Background information
- Born: Giovanni Pietro Damian 9 January 2003 (age 23) Vicenza, Veneto, Italy
- Genres: Pop; urban;
- Occupations: Singer; songwriter;
- Instrument: Vocals
- Years active: 2020–present
- Labels: Sugar Music; Universal;

= Sangiovanni =

Italian singer-songwriter (born 2003)

Giovanni Pietro Damian (/it/; born Vicenza, 9 January 2003), known professionally as Sangiovanni (/it/), is an Italian singer-songwriter.

==Life and career==
=== Early years ===
Born in 2003 in Vicenza and raised in Grumolo delle Abbadesse, Giovanni Pietro Damian is the youngest of three children of Pierluigi Damian and Lidia Guerra. He attended the Don Giuseppe Fogazzaro high school in Vicenza, which he left during his fourth year to participate in the twentieth edition of Amici di Maria De Filippi.

He became interested in music at the age of seventeen, when he began writing his first songs, partly encouraged by his friend, singer Madame. He chose the stage name Sangiovanni by simply adding "San"—short for santo (saint)—to his given name, as many people told him he "didn't look like a saint".

=== 2020–2021: Participation in Amici 20 and debut EP ===
In 2020, Sangiovanni released his first three singles—"Paranoia", "Non +", and "Guccy Bag"—under the Sugar Music label. He gained broader public attention later that year by taking part in the early stages of the twentieth edition of the talent show Amici di Maria De Filippi. He reached the final in May, finishing second overall and winning first place in the singing category. During the final, he received multiple awards, including the TIM Critics' Prize, the Radio Award, and the SIAE Award.

During his time on Amici, he released the singles "Lady", "Tutta la notte", and "Hype", which, along with his previous releases, charted on the Italian singles chart. The most successful of these was "Lady", which was certified four-times platinum by the Federazione Industria Musicale Italiana (FIMI). On 14 May 2021, he released his self-titled debut EP via Sugar Music, which debuted at number one on the Italian Albums Chart. Within two weeks, the EP was certified platinum, followed by a second platinum certification in July, a third in September, and a fourth in May of the following year, with over 200,000 units sold in Italy. The EP also entered the Swiss Albums Chart, peaking at number 34.

In the same week as the EP's release, Sangiovanni achieved his first number-one single with "Malibu". The song was the most successful track of 2021 according to FIMI, and became the most streamed song in Italy on both Spotify and Apple Music, as well as the most viewed music video of the year on Vevo.

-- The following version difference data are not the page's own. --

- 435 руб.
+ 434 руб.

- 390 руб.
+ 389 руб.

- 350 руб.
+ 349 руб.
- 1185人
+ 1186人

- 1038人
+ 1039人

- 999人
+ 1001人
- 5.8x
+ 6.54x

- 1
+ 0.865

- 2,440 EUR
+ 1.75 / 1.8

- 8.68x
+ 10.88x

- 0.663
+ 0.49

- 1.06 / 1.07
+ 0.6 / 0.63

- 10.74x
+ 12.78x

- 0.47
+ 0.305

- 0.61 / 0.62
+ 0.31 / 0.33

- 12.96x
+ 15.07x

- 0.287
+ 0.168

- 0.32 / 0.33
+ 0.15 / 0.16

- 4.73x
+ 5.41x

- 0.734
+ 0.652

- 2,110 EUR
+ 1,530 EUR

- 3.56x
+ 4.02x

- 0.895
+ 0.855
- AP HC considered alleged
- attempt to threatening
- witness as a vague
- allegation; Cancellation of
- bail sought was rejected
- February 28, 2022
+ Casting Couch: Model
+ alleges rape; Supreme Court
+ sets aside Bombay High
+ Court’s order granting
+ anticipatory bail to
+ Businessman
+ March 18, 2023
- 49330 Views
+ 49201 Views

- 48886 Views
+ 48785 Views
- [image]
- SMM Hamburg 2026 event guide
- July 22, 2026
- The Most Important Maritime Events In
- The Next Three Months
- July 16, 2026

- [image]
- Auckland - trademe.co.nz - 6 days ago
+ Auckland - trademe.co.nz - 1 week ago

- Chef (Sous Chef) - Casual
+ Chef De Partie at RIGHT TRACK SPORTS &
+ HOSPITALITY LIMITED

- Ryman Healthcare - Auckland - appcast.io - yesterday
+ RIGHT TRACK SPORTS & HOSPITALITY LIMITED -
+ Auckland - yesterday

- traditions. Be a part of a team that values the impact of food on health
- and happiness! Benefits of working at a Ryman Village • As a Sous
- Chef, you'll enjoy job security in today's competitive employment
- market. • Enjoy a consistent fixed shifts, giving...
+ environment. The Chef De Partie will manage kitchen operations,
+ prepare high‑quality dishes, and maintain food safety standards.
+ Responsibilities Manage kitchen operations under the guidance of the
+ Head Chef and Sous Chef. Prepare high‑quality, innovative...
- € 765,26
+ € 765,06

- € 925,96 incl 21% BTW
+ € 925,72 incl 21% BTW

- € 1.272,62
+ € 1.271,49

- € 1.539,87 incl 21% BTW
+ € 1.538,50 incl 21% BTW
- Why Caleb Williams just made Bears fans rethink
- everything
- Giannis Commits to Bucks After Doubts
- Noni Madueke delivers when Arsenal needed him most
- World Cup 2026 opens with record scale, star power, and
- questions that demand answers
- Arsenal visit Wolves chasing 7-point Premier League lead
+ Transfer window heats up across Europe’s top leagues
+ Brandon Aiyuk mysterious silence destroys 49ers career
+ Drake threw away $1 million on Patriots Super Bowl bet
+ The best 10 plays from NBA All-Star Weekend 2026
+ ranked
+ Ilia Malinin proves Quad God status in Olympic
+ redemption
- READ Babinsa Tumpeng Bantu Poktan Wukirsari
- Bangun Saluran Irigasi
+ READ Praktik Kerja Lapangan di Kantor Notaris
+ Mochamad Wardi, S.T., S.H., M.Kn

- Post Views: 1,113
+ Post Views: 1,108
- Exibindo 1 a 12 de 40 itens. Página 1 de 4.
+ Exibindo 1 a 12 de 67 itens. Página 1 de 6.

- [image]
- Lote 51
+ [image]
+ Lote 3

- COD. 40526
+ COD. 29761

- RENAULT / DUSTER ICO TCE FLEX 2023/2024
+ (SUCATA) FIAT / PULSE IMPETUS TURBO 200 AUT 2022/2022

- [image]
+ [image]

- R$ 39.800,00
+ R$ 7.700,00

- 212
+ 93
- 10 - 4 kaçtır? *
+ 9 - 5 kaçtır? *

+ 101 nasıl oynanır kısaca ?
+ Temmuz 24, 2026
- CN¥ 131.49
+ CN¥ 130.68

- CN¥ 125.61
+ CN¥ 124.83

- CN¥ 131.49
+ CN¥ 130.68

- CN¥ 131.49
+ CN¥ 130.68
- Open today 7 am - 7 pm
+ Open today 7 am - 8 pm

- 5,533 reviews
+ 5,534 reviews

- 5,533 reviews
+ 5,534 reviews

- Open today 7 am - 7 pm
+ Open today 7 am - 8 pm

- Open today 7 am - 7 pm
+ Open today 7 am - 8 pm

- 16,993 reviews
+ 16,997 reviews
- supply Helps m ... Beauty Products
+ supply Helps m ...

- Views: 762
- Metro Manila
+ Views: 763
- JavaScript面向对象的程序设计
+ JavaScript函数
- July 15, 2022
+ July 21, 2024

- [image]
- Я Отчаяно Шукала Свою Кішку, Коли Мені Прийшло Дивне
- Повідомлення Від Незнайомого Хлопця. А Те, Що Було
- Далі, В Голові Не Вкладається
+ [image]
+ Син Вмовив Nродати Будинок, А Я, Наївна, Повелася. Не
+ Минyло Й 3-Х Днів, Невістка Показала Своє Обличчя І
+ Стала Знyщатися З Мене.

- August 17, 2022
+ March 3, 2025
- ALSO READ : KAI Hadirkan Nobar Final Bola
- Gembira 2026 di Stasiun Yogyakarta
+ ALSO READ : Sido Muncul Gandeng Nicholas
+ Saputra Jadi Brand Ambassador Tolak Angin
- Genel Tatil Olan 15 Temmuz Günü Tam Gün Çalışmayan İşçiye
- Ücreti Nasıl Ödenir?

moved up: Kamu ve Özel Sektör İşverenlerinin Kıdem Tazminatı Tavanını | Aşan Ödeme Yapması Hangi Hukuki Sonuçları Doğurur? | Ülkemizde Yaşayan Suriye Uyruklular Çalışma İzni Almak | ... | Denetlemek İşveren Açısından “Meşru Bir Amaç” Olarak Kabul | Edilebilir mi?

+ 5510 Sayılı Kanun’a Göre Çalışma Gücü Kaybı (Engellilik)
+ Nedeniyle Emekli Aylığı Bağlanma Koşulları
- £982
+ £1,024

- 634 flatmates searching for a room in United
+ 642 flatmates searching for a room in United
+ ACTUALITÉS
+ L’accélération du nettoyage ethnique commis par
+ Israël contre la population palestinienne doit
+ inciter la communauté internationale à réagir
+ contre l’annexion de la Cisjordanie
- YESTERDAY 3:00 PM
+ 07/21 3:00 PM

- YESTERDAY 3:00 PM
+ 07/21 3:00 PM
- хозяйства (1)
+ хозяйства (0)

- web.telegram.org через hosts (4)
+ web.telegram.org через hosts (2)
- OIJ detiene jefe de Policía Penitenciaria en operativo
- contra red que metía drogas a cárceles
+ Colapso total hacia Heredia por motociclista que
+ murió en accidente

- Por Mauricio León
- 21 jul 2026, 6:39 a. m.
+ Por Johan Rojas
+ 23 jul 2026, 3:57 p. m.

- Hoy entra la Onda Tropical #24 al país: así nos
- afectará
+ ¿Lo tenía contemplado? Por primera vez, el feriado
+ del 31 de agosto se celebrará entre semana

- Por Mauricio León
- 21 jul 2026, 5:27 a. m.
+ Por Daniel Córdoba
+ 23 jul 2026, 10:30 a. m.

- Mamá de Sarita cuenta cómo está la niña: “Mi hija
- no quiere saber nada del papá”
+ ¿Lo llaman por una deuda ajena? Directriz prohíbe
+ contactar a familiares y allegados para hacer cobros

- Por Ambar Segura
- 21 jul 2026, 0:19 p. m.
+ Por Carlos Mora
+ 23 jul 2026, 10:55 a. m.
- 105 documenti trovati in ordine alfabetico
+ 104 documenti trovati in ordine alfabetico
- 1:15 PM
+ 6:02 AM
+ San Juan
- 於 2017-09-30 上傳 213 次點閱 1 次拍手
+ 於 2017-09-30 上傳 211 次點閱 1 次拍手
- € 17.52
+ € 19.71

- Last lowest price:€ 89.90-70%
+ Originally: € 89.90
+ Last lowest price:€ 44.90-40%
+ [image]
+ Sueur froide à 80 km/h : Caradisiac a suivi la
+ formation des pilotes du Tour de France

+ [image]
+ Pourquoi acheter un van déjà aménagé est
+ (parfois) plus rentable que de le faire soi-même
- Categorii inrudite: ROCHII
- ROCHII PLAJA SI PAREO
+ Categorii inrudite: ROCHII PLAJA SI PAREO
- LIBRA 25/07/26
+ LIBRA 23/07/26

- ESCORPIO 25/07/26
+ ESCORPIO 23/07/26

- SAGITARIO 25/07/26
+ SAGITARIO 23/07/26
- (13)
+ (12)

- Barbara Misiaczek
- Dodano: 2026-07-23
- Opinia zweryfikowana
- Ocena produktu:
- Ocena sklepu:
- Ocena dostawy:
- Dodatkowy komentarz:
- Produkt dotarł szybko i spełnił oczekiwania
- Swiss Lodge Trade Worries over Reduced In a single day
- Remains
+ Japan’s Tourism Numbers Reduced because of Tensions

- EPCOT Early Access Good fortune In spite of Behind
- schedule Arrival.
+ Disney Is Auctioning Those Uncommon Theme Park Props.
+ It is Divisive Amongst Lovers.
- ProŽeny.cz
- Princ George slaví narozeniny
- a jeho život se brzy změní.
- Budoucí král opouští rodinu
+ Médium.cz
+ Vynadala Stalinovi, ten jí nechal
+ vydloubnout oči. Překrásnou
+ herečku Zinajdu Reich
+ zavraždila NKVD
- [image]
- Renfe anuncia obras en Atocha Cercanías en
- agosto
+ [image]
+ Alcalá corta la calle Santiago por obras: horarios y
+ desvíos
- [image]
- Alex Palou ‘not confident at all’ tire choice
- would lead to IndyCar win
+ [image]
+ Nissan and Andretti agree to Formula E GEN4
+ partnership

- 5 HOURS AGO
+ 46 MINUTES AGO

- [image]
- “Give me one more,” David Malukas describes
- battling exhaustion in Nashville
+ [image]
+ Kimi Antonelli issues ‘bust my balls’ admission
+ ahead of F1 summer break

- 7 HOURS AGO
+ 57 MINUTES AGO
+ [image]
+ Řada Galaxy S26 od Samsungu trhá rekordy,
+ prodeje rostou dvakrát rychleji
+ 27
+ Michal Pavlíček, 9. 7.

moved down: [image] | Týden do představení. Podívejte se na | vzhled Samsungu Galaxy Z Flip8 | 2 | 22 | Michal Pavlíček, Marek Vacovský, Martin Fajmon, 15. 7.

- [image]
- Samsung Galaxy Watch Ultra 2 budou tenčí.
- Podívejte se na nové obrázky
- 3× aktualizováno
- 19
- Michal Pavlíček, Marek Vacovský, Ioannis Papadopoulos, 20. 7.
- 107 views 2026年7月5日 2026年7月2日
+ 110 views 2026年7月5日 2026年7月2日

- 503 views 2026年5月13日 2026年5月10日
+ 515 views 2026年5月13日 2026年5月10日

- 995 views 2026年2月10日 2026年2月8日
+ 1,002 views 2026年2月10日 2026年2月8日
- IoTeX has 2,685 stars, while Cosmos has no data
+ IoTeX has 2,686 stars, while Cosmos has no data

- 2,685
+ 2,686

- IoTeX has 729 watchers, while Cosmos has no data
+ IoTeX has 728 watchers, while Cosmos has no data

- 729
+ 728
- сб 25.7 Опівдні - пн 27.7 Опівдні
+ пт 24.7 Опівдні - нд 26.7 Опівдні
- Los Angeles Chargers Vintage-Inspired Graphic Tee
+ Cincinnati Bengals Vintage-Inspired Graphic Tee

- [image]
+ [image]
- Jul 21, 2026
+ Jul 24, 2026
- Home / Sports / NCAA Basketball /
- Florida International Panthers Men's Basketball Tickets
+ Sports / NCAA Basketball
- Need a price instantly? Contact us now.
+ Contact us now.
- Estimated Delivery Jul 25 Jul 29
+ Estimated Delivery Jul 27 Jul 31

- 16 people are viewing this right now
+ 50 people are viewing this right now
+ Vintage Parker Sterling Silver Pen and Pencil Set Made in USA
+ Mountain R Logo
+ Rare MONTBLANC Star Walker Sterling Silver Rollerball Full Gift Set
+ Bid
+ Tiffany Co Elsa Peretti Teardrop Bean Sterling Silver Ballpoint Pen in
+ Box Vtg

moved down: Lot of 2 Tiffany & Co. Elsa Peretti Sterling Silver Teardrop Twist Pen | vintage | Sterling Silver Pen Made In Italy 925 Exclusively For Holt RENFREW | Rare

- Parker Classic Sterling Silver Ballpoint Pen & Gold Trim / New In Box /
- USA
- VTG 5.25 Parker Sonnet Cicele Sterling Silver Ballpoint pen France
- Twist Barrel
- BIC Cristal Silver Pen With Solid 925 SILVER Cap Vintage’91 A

He later released the singles "Raggi gamma" and "Perso nel buio" in collaboration with Madame, both included in the digital reissue of his EP. Sangiovanni announced his first national tour, the Sangio Live Tour, scheduled for May 2022 with nine concert dates. At the 2021 SEAT Music Awards, he received four awards in recognition of his success that year.

=== 2022: Sanremo and Cadere volare ===
In February 2022, Sangiovanni competed for the first time in the 72nd Sanremo Music Festival with the song "Farfalle", finishing in fifth place in the final ranking. A Spanish-language version of the song, titled "Mariposas" and recorded in collaboration with Spanish singer Aitana, was later released. That same year, he featured on Dance Floor, a track from Wayne Santana's album (member of Dark Polo Gang), and collaborated with Mecna and CoCo on the single "Tilt".

On 25 March 2022, he released the single "Cielo dammi la Luna" as a preview of his debut studio album, Cadere volare, which was released on 8 April. Around the same time, Forbes Italia included him in its list of Italian "under 30" figures expected to have a significant impact in the music industry. On 6 May, he released the single "Scossa", the only track from the digital reissue of Cadere volare and the third single overall from the album. The song was featured in the third season of the television series Summertime. The album reached number two on the Italian Albums Chart and was certified platinum for over 50,000 units sold.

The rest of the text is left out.